Fuera de los comentarios que hice al principio sobre la férrea manera con que se gobierna, es la ciudad que todo ser viviente quisiera habitar. Compacta, nada dista más de 15 minutos de donde uno está; limpia, ordenada, bonita; como quien dice, exactamente todo lo que no es Bogotá. Si en alguna escala de valores se situaran las dos ciudades, Singapur estaría arriba, y bien arriba!, y Bogotá abajo, pero bien abajo! Además de lo que queda dicho, los gobiernos subsiguientes, pues Mr. Lee se retiró y actúa como un padre tutelar, ha dotado la ciudad de toda clase de centros turísticos: un aviario bellísimo, donde vuelan toda clase de aves en su propio hábitat; un jardín botánico donde se encuentran las flores y especialmente las orquídeas más exóticas del mundo, que hace de Medellín una especie de rastrojo no hay que olvidar que Singapur está en nuestras antípodas y, como si fuera poco, en la noche se puede ir a un safari, cómodamente montado en un trencito, que lo lleva a uno por una selva igual a la africana. Ahí se observan tigres, leones, elefantes, rinocerontes, hipopótamos y todo bicho imaginable que se puede apreciar también en su propio hábitat, como si estuviera en un auténtico safari en el corazón del Africa. Pensaría que si uno saca la mano del trencito, se la muerte un león o un tigre. Divertidísimo.

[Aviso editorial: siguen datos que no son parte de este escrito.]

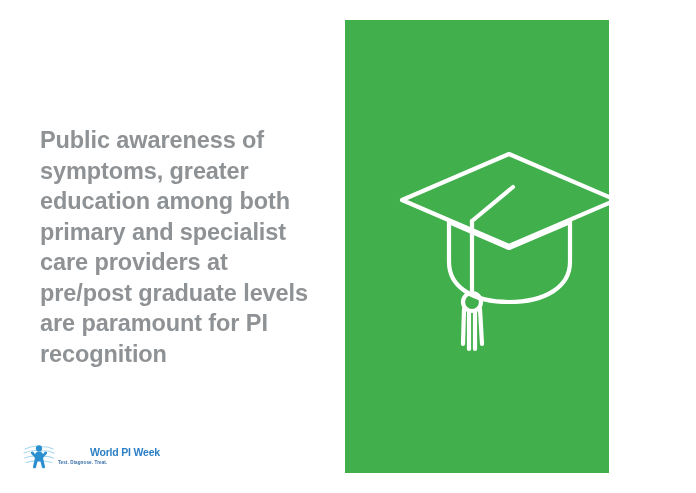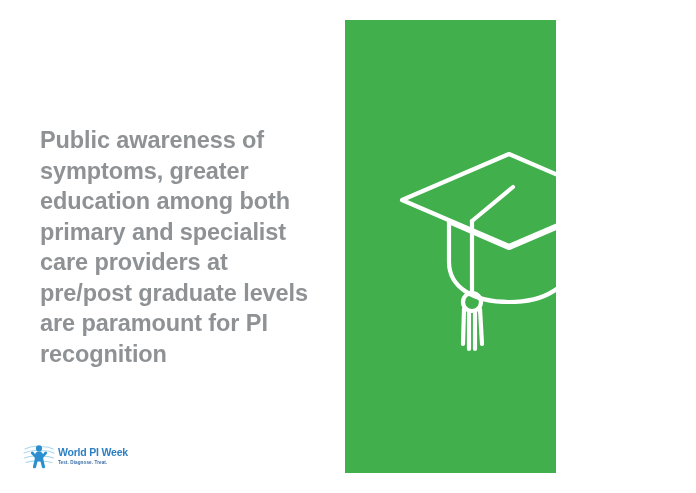--- a/index.html
+++ b/index.html
@@ -5,21 +5,21 @@
   html, body {
     margin: 0;
     padding: 0;
     background: #ffffff;
   }
   body {
     font-family: "Liberation Sans", sans-serif;
   }
   .slide {
     position: relative;
-    width: 556px;
+    width: 609px;
     height: 493px;
     background: #ffffff;
     overflow: hidden;
   }
 
   
   .text-block {
     position: absolute;
     left: 40px;
     top: 125px;
@@ -77,20 +77,21 @@
     justify-content: center;
   }
   .logo-title {
     font-family: "Liberation Sans", sans-serif;
     font-size: 10.5px;
     font-weight: bold;
     color: #2b7fc4;
     line-height: 11px;
     letter-spacing: -0.2px;
     white-space: nowrap;
+    margin-left: 32px;
   }
   .logo-tagline {
     font-family: "Liberation Sans", sans-serif;
     font-size: 4.6px;
     font-weight: bold;
     color: #3b6fa8;
     line-height: 7px;
     letter-spacing: 0.1px;
     white-space: nowrap;
     margin-top: 1px;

podrán apreciar, el anunciado vuelo de pájaro resultó de golondrina , pues si se trata de adentrarse a fondo en el sureste asiático, no solamente se ha quedado entre el tintero toda suerte de detalles y aspectos que redondean mucho mejor el concepto de lo que es esta maravillosa región del planeta, muy desconocida por los occidentales por cierto, sino que tendríamos que hablar de las Coreas, Filipinas, Indonesia y desde luego, el Pacífico Sur y otros muchos parajes. Con todo, a esta altura del periplo entra cierta nostalgia del terruño. Se añoran el amable raponero, los cómodos huecos callejeros, la disciplina y cortesía de buses y taxis en el organizado tráfico de nuestras ciudades, las reconfortantes noticias de los distintos medios, la honestidad y eficiencia de nuestros gobernantes, nuestros civilizados y humanitarios guerrilleros y narcotraficantes, sobre todo en una tierra donde todo es maravilloso, sobra el agua, la energía eléctrica, no hay inundaciones ni sequías, no hay pobreza, mejor dicho, Jauja. Es decir, qué diablos está uno haciendo en esas tierras, perdiendo la oportunidad de la vida de estar en esta fabulosa Locombia?